All of the aforementioned applications are not critical in terms of real-time operation; VOIP requires some traffic shaping to deliver packages with time and other constraints, known as Quality of Service. This is what the vast majority of CC systems are using. At the moment, according to various sources, around two billion IP addresses are allocated permanently. This prodigious amount of data requires handling procedures that need to be much more effective, as everyday life becomes dependent on the “health” of CC systems. There is a visible shift in the distributed computing paradigm (using distributed, connected computers to solve large-scale tasks), toward distributed databases, financial services such as ATM, and so-called “cloud computing”. Putting scepticism aside and leaving other papers and researchers to discuss what is the real technological progress of cloud computing, we note here only that the efficiency of large-scale applications, including cloud computing, depends on the algorithmic skeleton—graphs of data, control and address dependencies [2] and their use, in order to prepare flexible, reconfigurable and resource-efficient algorithms for distributed computing.

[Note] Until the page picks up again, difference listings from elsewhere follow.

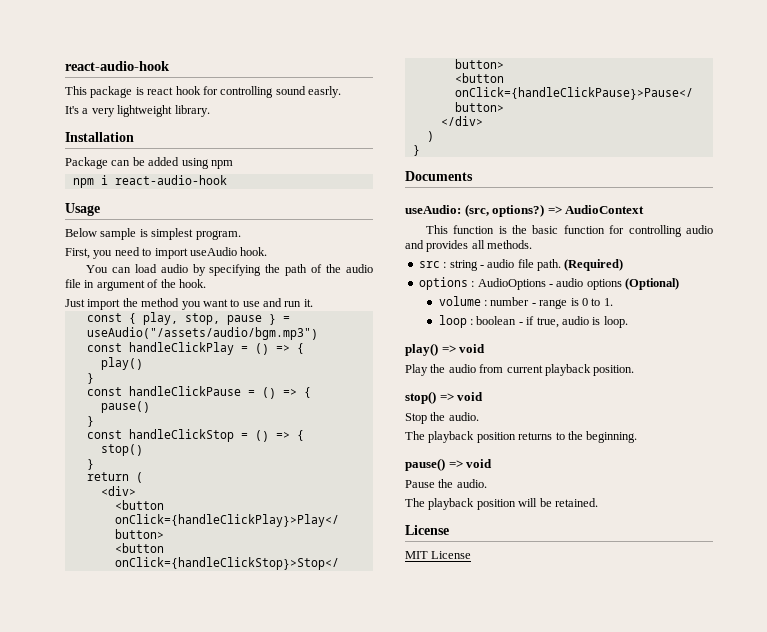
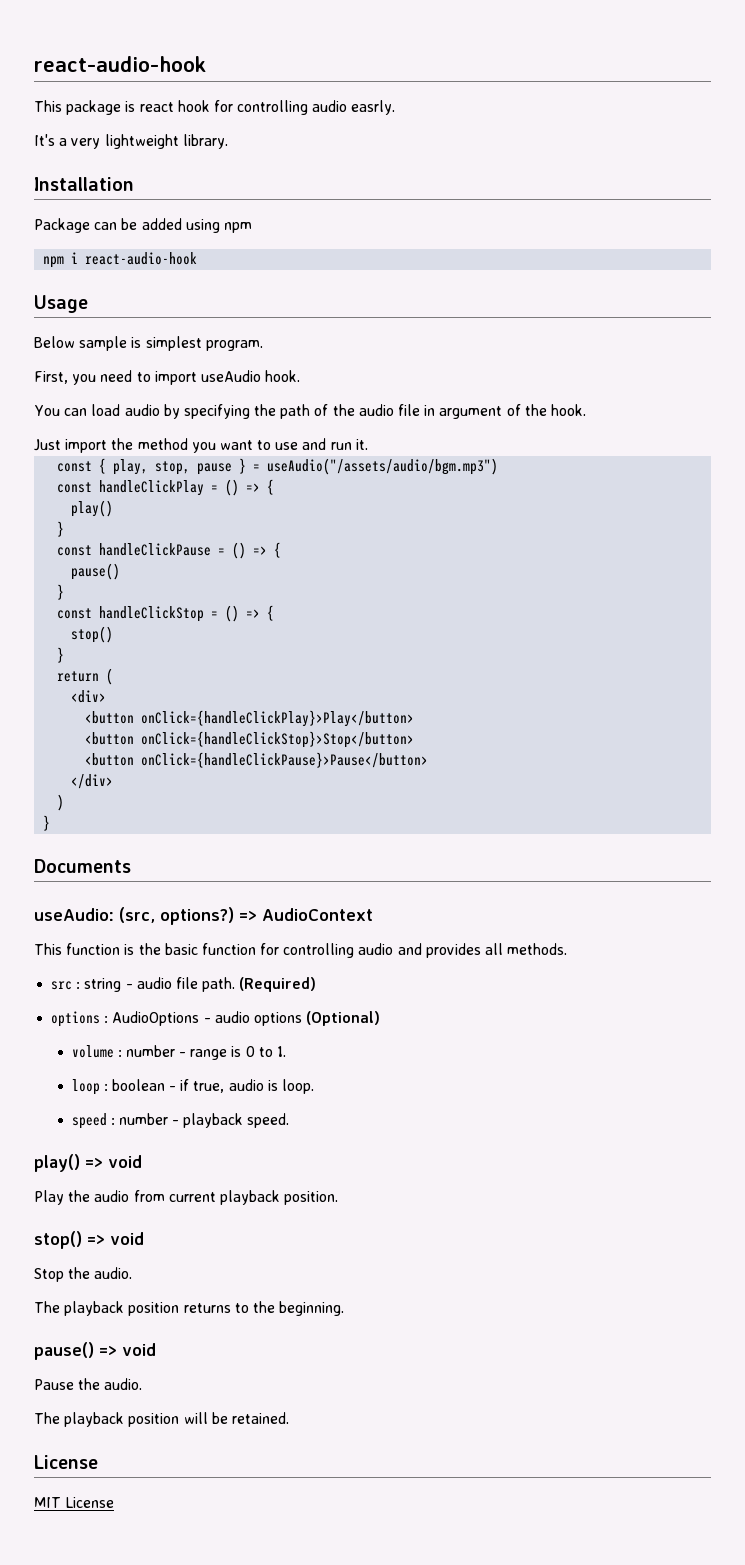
- This package is react hook for controlling sound easrly.
+ This package is react hook for controlling audio easrly.
+ speed : number - playback speed.

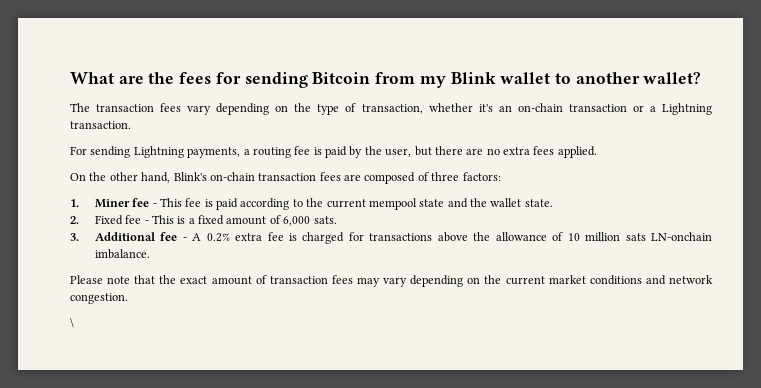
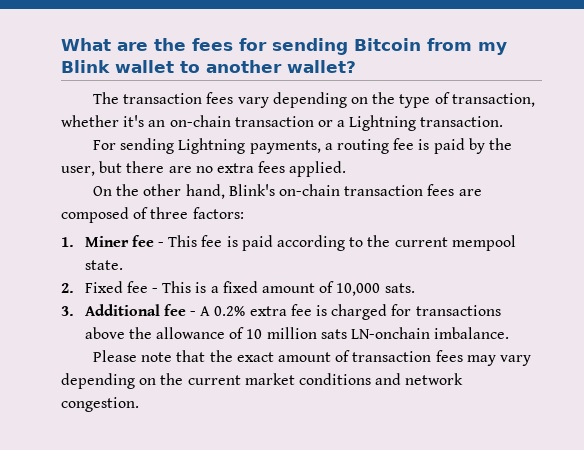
- 1. Miner fee - This fee is paid according to the current mempool state and the wallet state.
+ 1. Miner fee - This fee is paid according to the current mempool state.
- 2. Fixed fee - This is a fixed amount of 6,000 sats.
+ 2. Fixed fee - This is a fixed amount of 10,000 sats.
- \

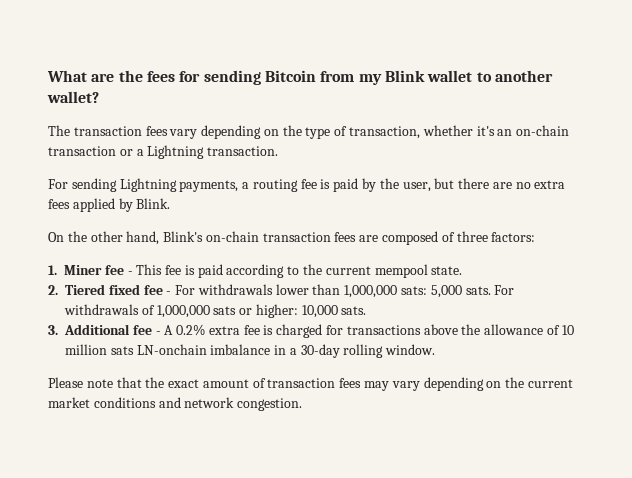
- For sending Lightning payments, a routing fee is paid by the user, but there are no extra fees applied.
+ For sending Lightning payments, a routing fee is paid by the user, but there are no extra fees applied by Blink.
- 2. Fixed fee - This is a fixed amount of 10,000 sats.
+ 2. Tiered fixed fee - For withdrawals lower than 1,000,000 sats: 5,000 sats. For withdrawals of 1,000,000 sats or higher: 10,000 sats.
- 3. Additional fee - A 0.2% extra fee is charged for transactions above the allowance of 10 million sats LN-onchain imbalance.
+ 3. Additional fee - A 0.2% extra fee is charged for transactions above the allowance of 10 million sats LN-onchain imbalance in a 30-day rolling window.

To be effective, distributed computing requires a periodic “tuning” of the CC topology and computers as the elements in that topology. These tunings of application software, system software, topology, and internal structure of the computers should be handled statically, before execution and supported dynamically, during execution.

So far, there has been no visible progress in this direction, in spite of substantial investment under the flag of cloud computing. At the same time, there is a segment of human life that really requires attention and the involvement of CC: safety-critical, real-time active control systems, military applications, health monitoring, etc. All these applications should benefit from CC, but they require the integrity of a CC system, in terms of hardware, system and application software, user and system data, and the billions of connected computers to be applied much more efficiently, following the maxima:

Remark 1. Technology must help people to become better, not to be more comfortable.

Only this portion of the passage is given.